WHAT THE EXERCISE ASKS: Lines from the line with "(830, 1114) none" to the line with "(534, 1364) none" in the entries below, and only those, must be output exactly, with both ends included.

LISTED ENTRIES:
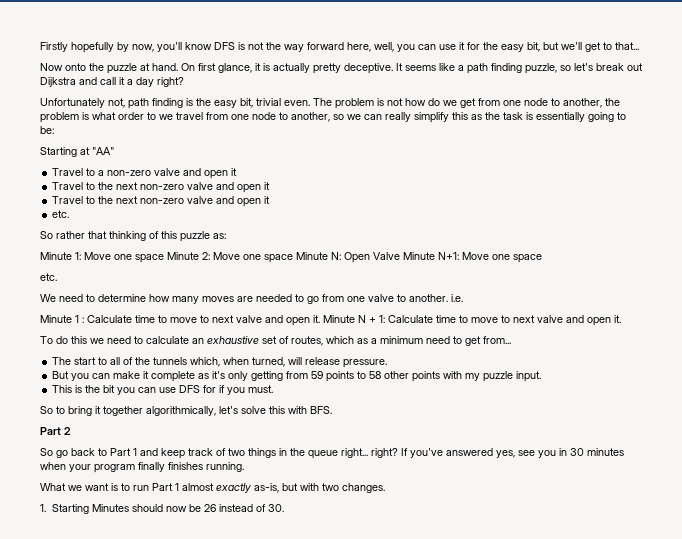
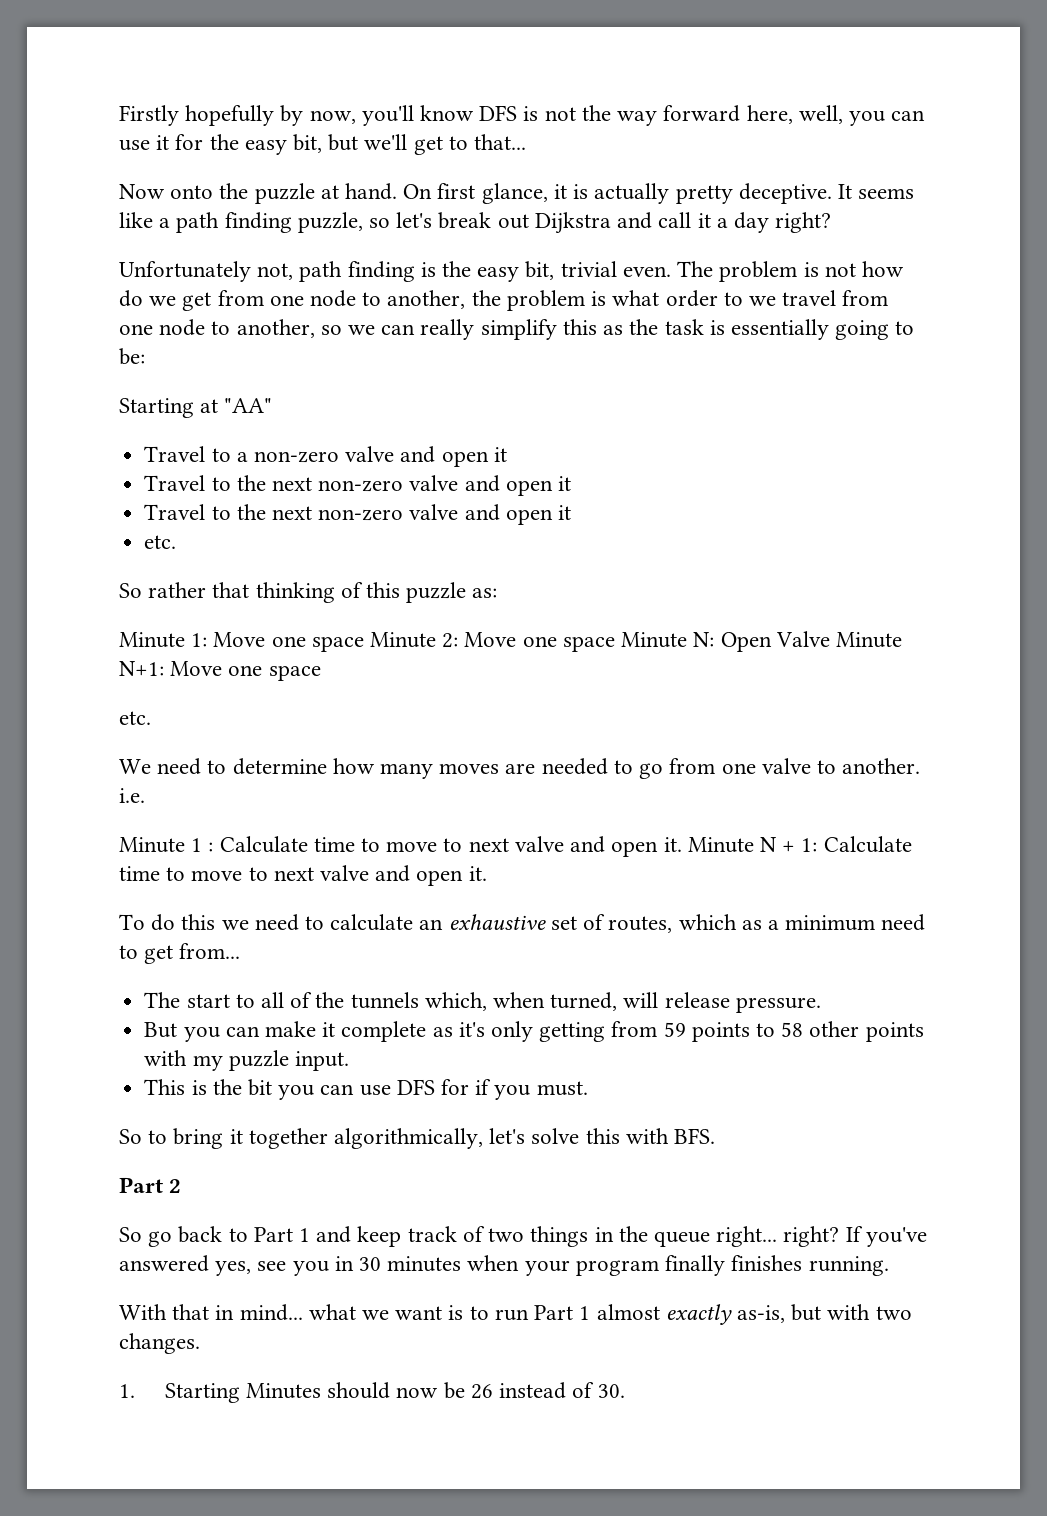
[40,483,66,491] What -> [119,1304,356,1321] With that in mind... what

* * *

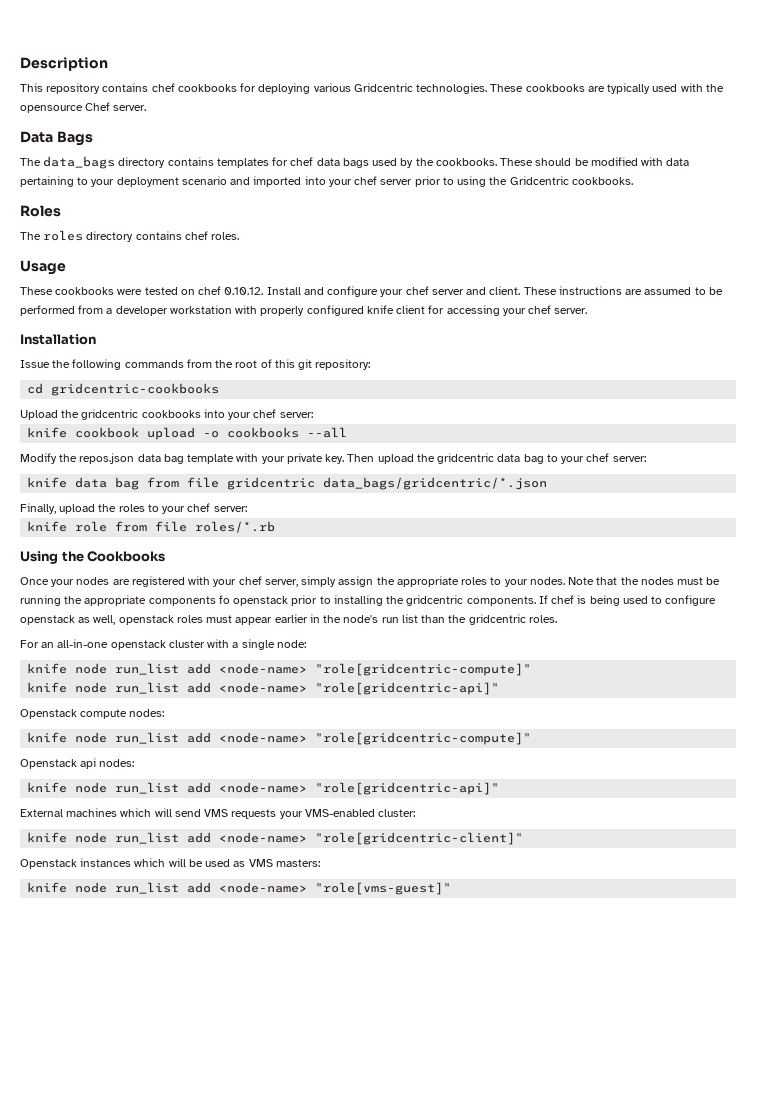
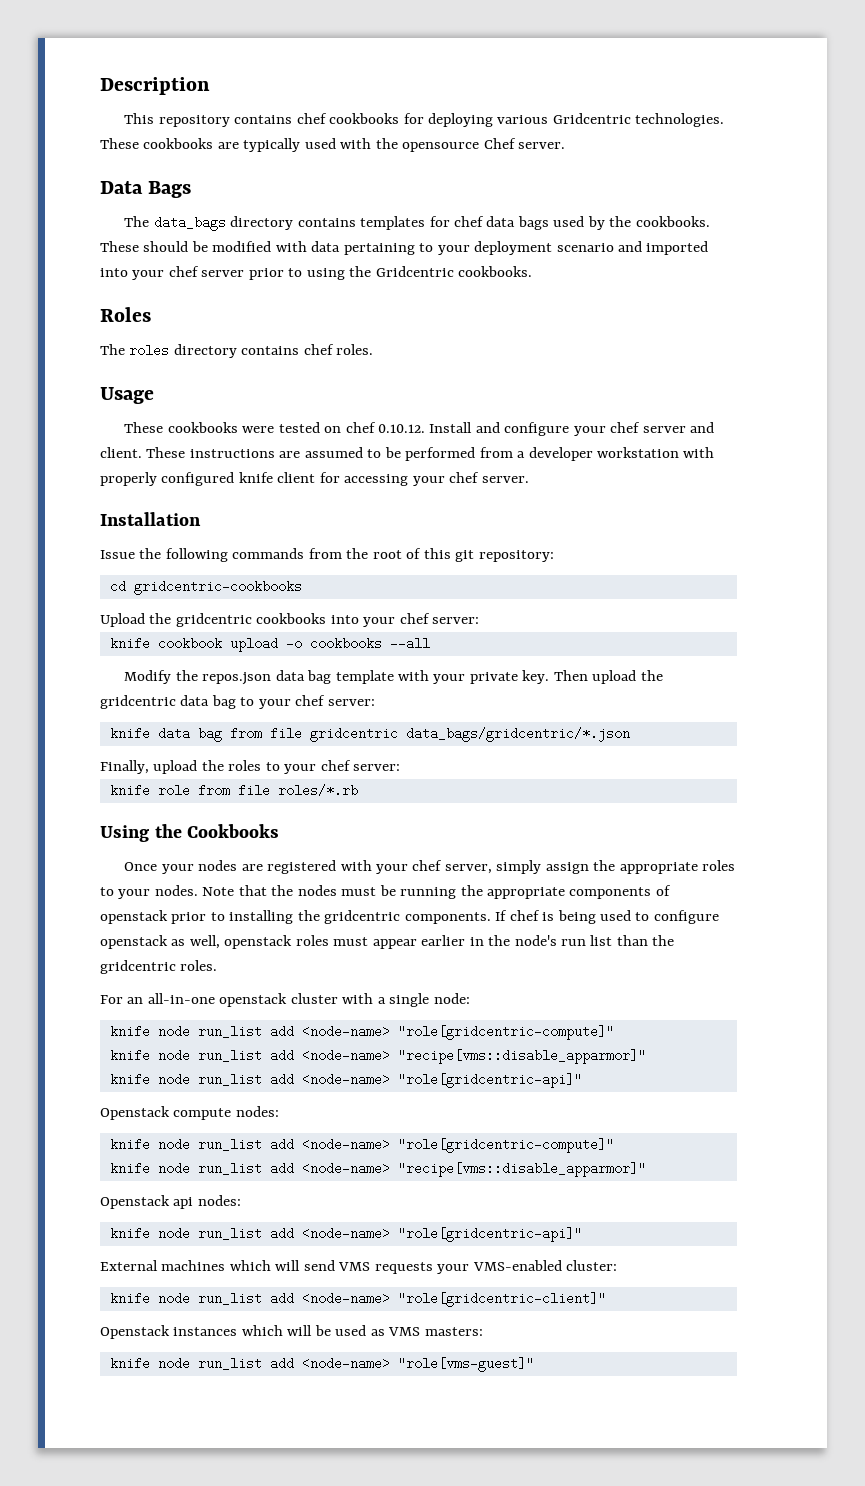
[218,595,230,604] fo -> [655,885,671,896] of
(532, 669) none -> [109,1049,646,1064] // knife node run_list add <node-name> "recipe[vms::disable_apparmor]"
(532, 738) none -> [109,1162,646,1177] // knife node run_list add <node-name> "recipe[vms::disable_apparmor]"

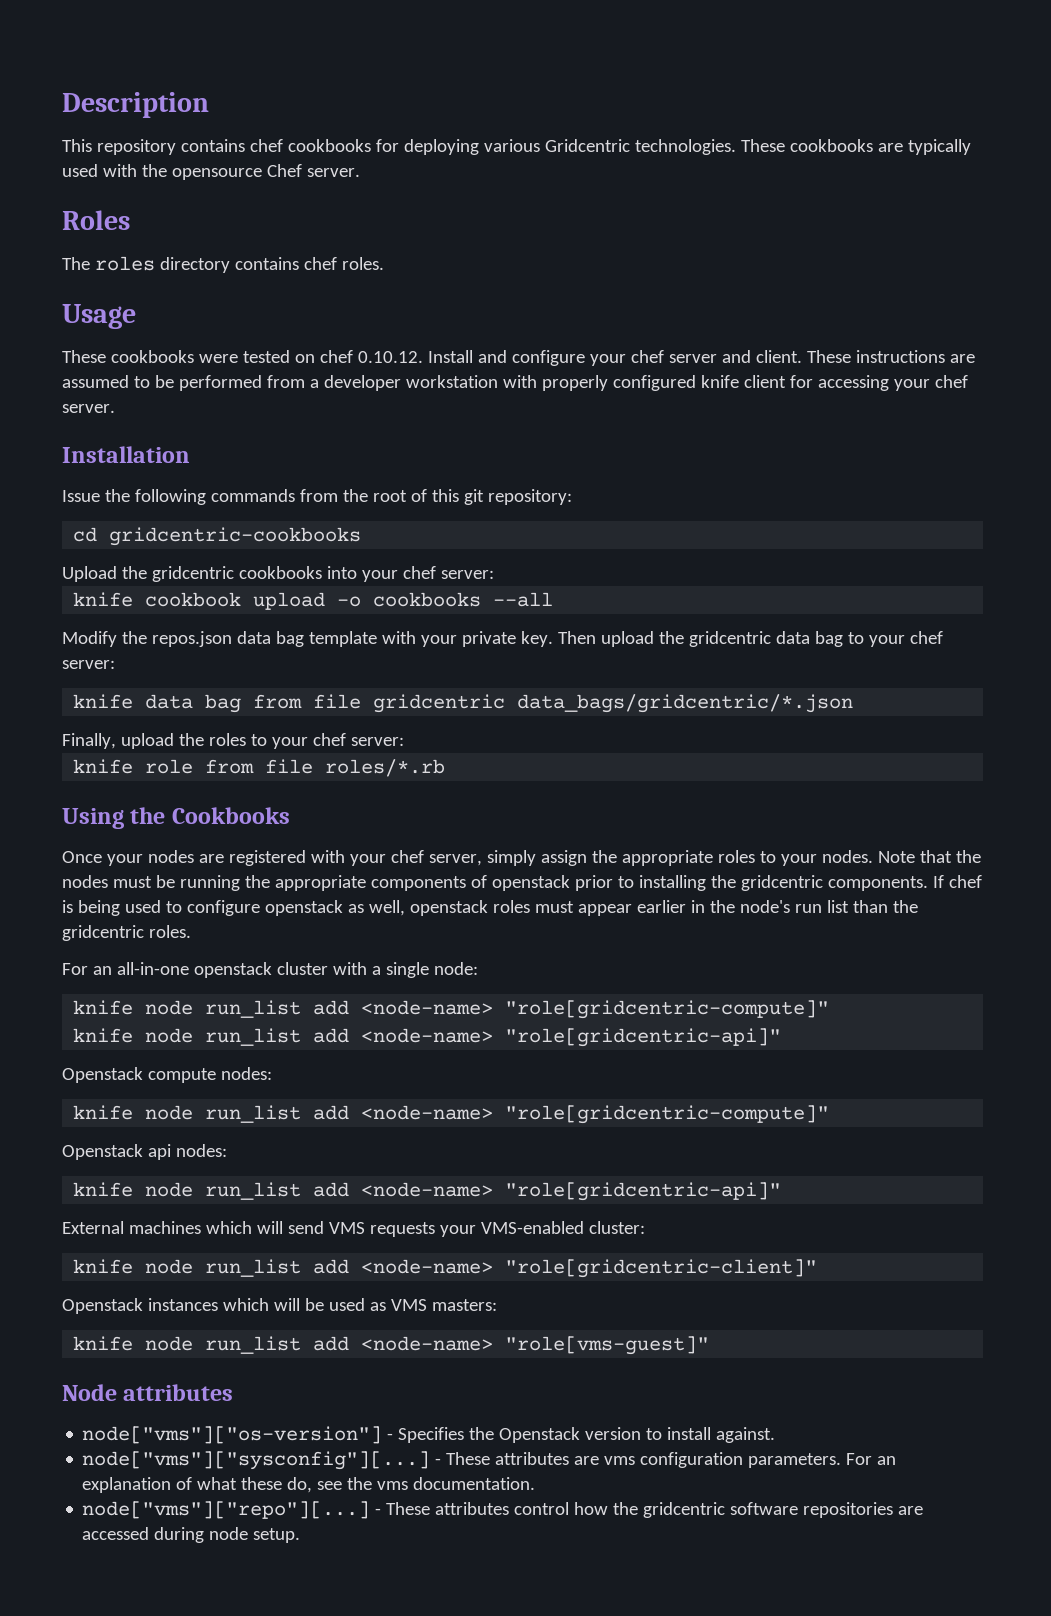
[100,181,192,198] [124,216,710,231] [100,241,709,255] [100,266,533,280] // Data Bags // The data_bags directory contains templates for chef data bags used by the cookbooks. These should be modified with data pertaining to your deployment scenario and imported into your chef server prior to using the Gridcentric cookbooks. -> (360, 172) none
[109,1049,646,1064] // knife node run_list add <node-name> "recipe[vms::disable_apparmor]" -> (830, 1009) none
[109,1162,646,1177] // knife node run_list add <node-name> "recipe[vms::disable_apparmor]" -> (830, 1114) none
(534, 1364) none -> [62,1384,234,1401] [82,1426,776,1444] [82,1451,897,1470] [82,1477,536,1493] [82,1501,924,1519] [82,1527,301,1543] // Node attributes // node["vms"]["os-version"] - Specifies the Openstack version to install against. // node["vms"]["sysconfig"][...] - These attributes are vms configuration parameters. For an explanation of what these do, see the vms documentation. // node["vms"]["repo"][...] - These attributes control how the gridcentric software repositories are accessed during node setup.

RESPONSE TO THIS TASK:
[109,1162,646,1177] // knife node run_list add <node-name> "recipe[vms::disable_apparmor]" -> (830, 1114) none
(534, 1364) none -> [62,1384,234,1401] [82,1426,776,1444] [82,1451,897,1470] [82,1477,536,1493] [82,1501,924,1519] [82,1527,301,1543] // Node attributes // node["vms"]["os-version"] - Specifies the Openstack version to install against. // node["vms"]["sysconfig"][...] - These attributes are vms configuration parameters. For an explanation of what these do, see the vms documentation. // node["vms"]["repo"][...] - These attributes control how the gridcentric software repositories are accessed during node setup.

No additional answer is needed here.